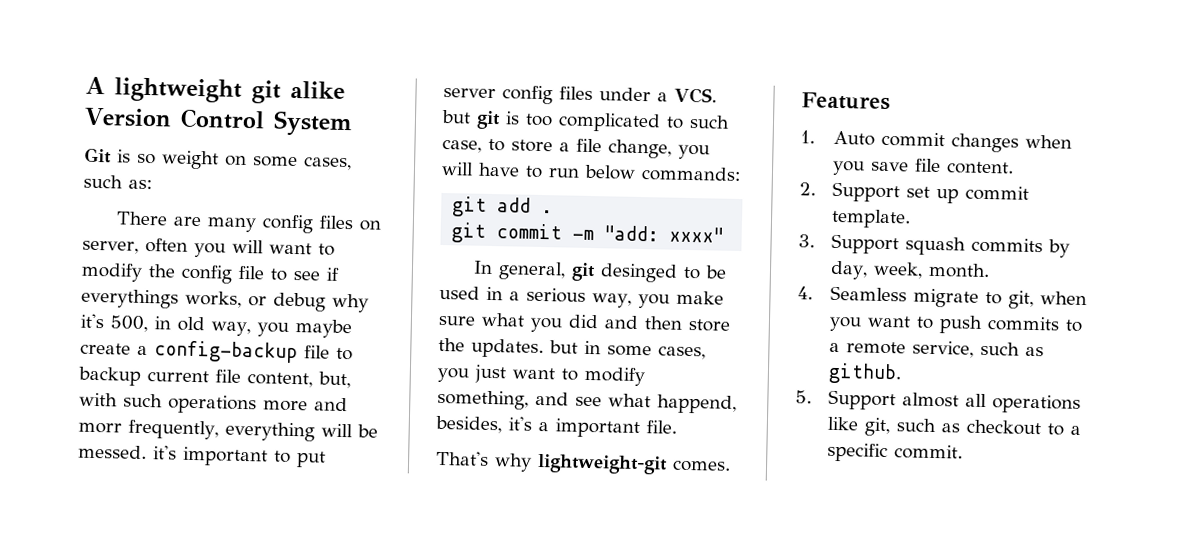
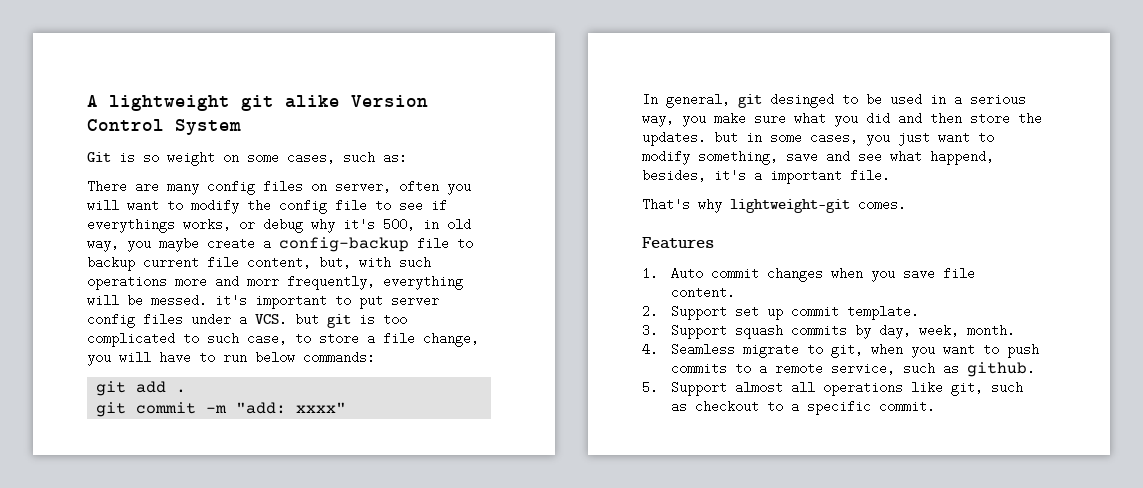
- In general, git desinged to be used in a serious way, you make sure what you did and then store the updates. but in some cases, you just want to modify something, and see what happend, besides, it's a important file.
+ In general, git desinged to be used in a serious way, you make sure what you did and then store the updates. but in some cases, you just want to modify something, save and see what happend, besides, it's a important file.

...

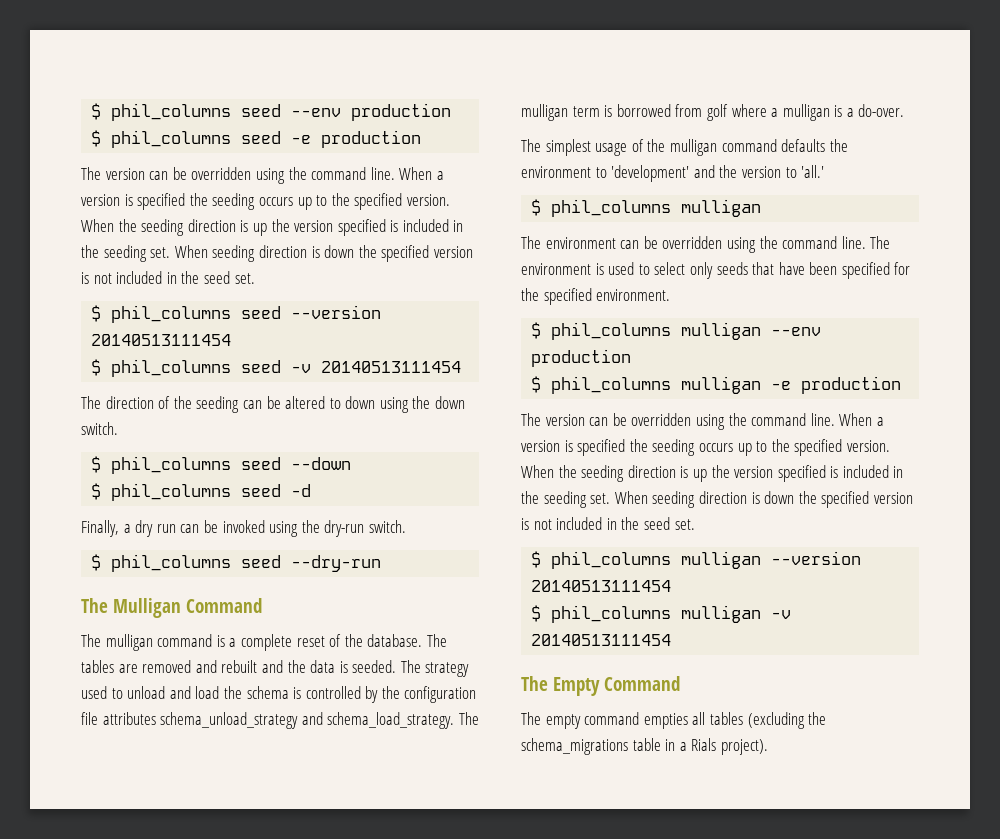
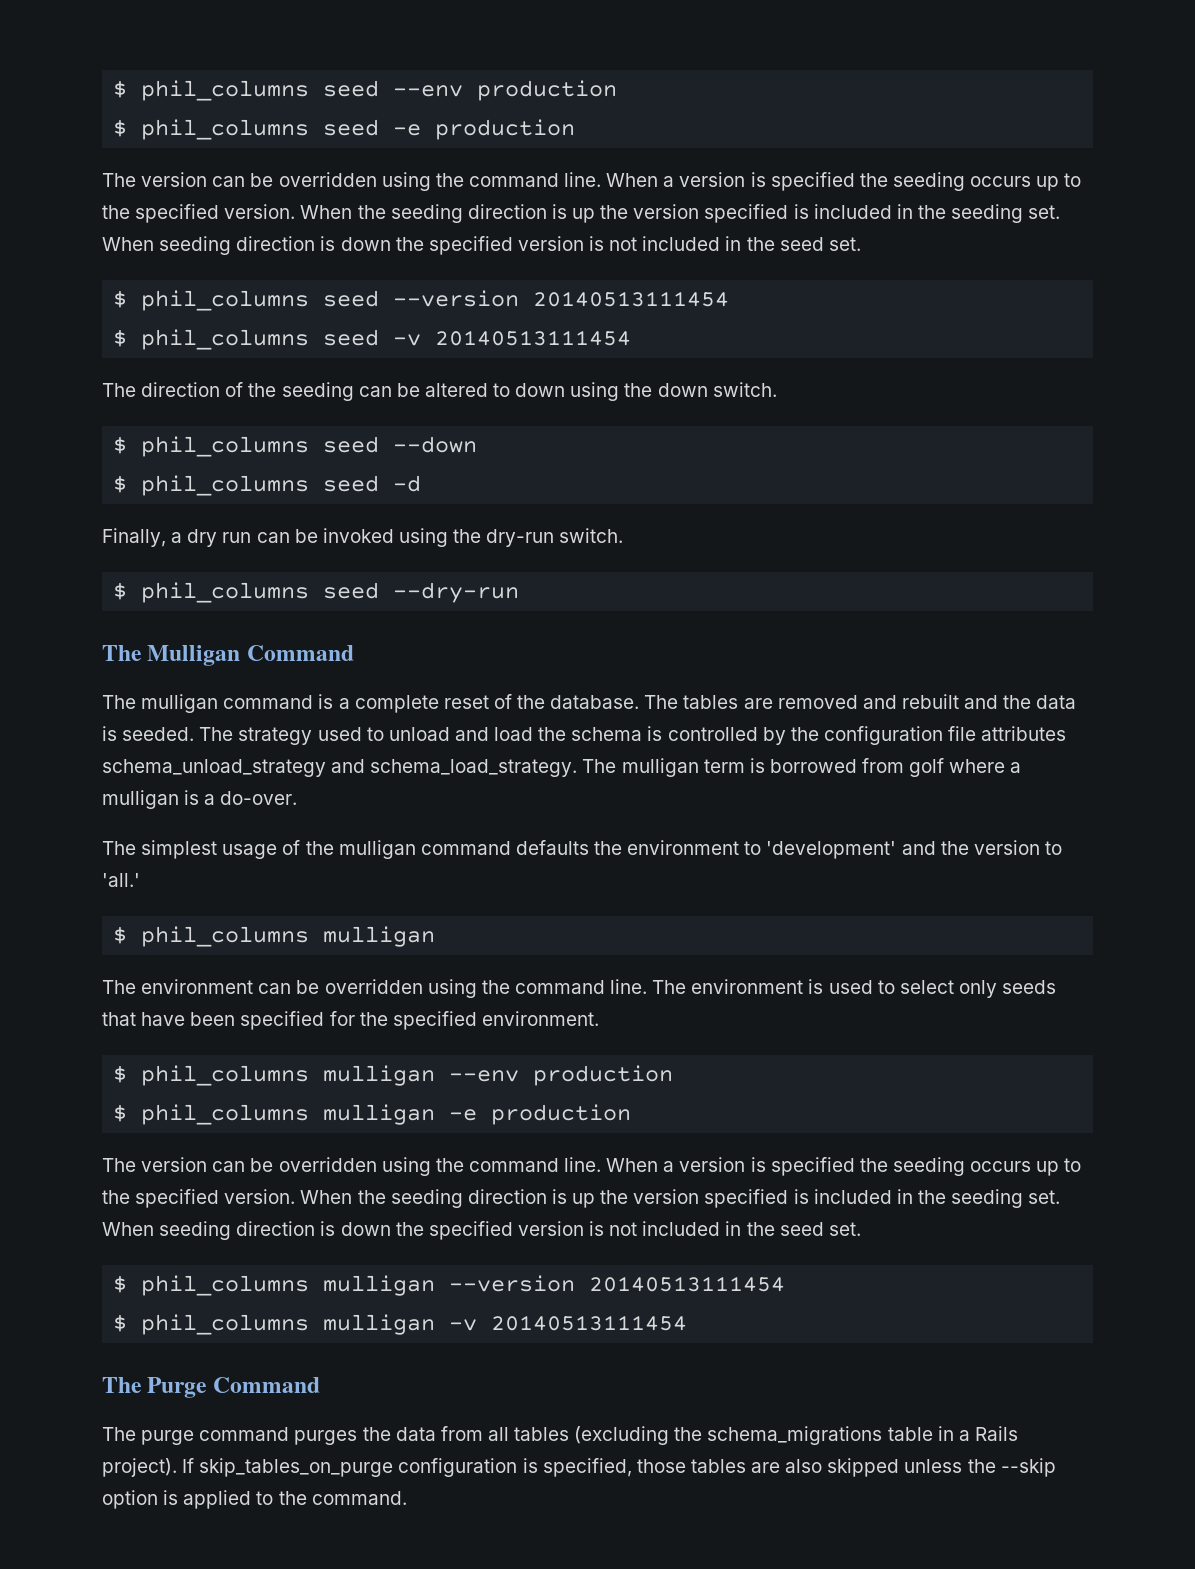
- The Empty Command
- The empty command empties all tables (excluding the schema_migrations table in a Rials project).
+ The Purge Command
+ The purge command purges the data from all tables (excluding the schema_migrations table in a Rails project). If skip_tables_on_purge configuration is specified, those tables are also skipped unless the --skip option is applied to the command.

* * *

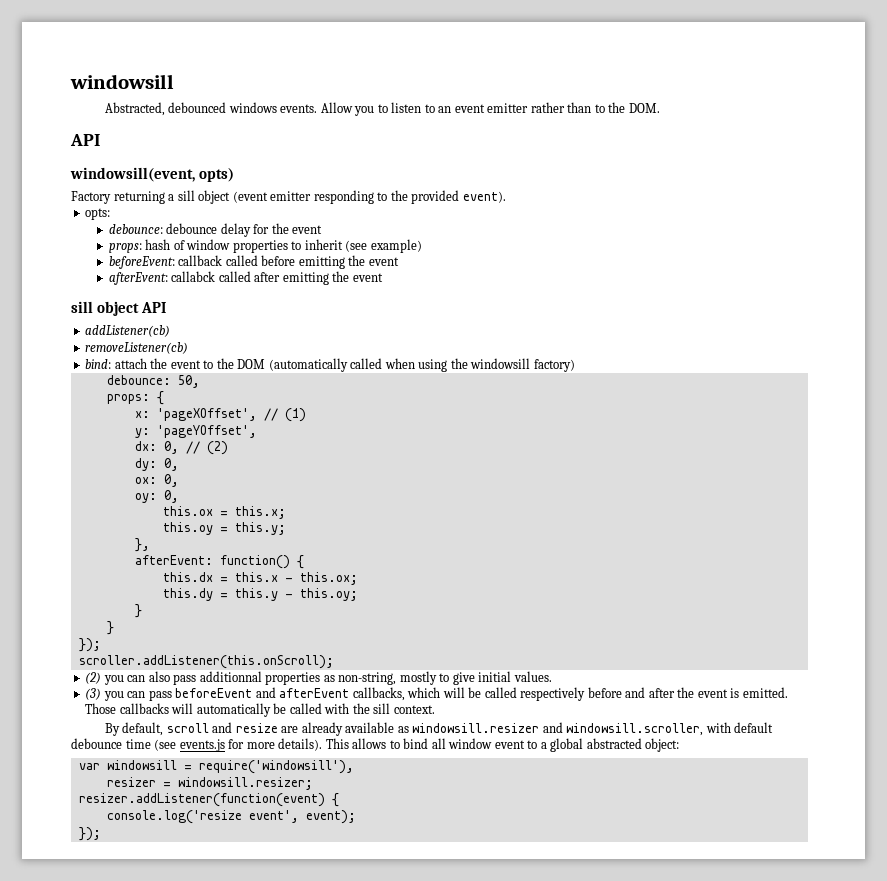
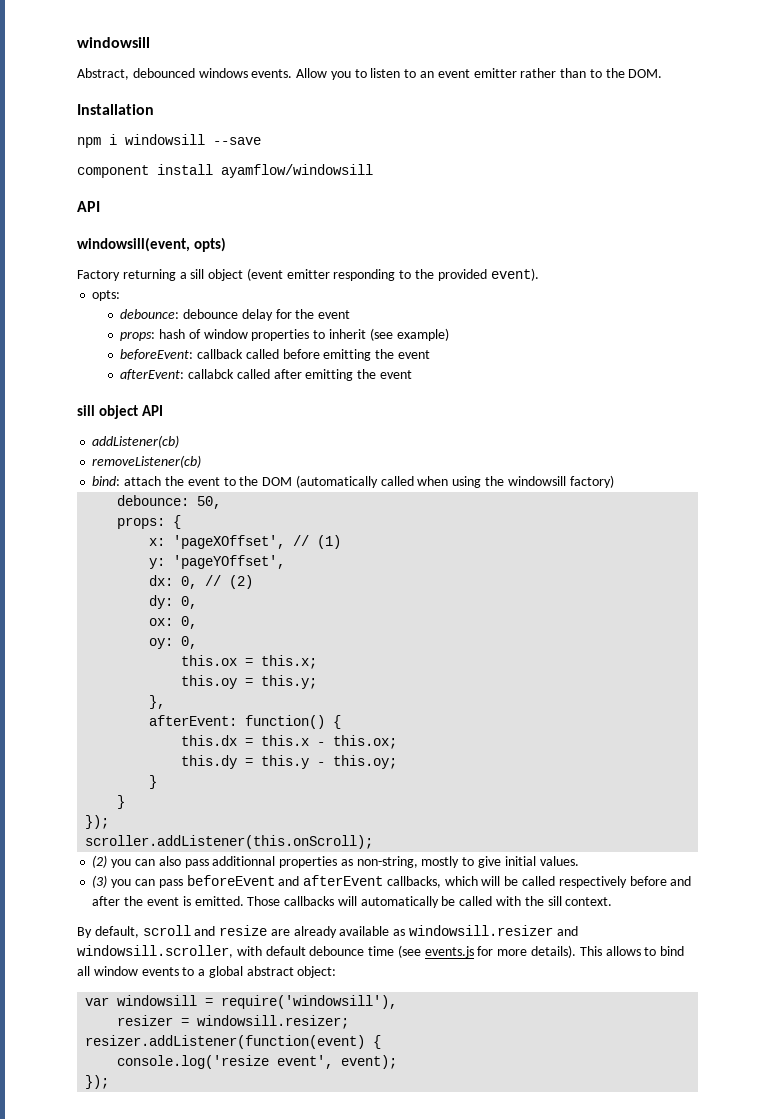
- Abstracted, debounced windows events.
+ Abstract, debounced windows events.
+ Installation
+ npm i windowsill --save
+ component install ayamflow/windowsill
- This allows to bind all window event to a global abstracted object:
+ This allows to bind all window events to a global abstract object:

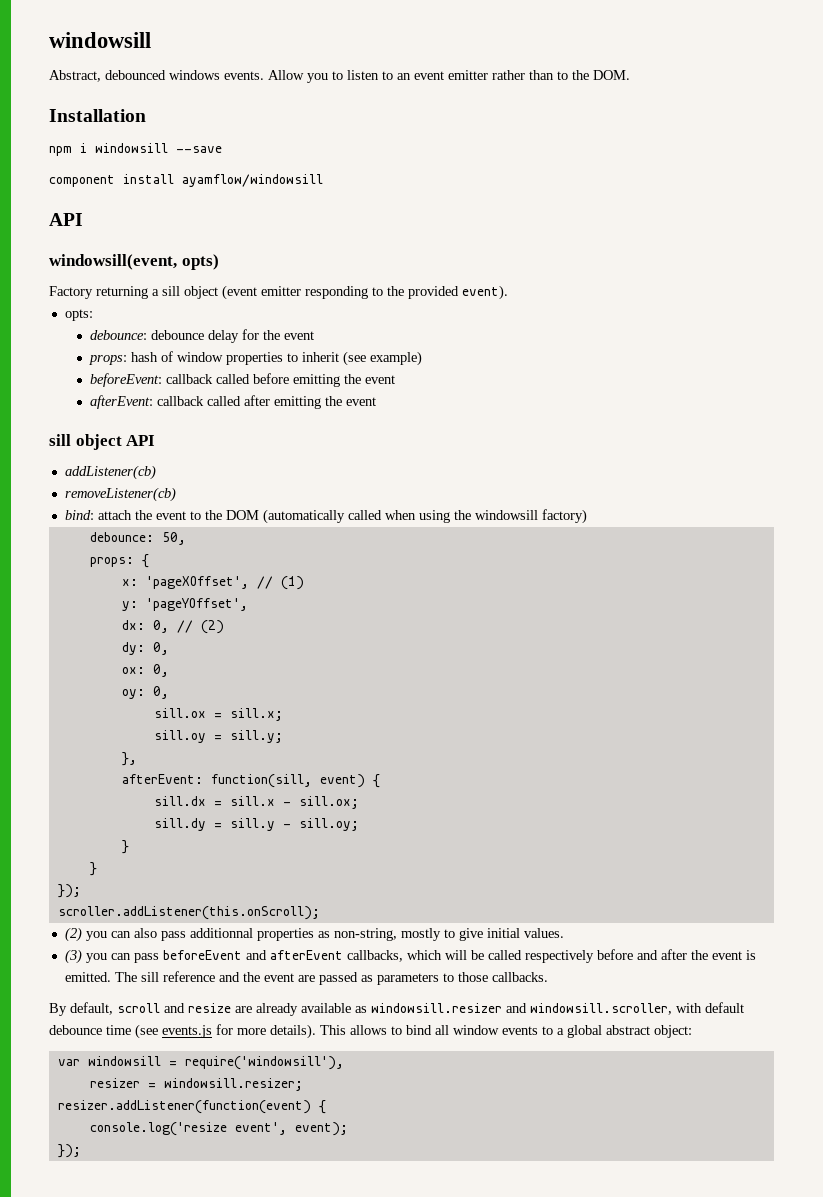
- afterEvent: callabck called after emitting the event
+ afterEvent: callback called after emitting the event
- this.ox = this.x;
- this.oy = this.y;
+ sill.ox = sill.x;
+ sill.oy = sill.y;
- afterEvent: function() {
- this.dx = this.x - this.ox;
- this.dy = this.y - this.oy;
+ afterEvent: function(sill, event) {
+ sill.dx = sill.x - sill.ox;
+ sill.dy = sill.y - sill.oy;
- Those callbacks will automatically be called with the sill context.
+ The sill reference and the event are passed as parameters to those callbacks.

## Task objective
For this task, write out exactly the lines of the entries above, starting at the line with "- afterEvent: callabck" and ending at the line with "to those callbacks.", both included, and no others.

## Exercise answer
- afterEvent: callabck called after emitting the event
+ afterEvent: callback called after emitting the event
- this.ox = this.x;
- this.oy = this.y;
+ sill.ox = sill.x;
+ sill.oy = sill.y;
- afterEvent: function() {
- this.dx = this.x - this.ox;
- this.dy = this.y - this.oy;
+ afterEvent: function(sill, event) {
+ sill.dx = sill.x - sill.ox;
+ sill.dy = sill.y - sill.oy;
- Those callbacks will automatically be called with the sill context.
+ The sill reference and the event are passed as parameters to those callbacks.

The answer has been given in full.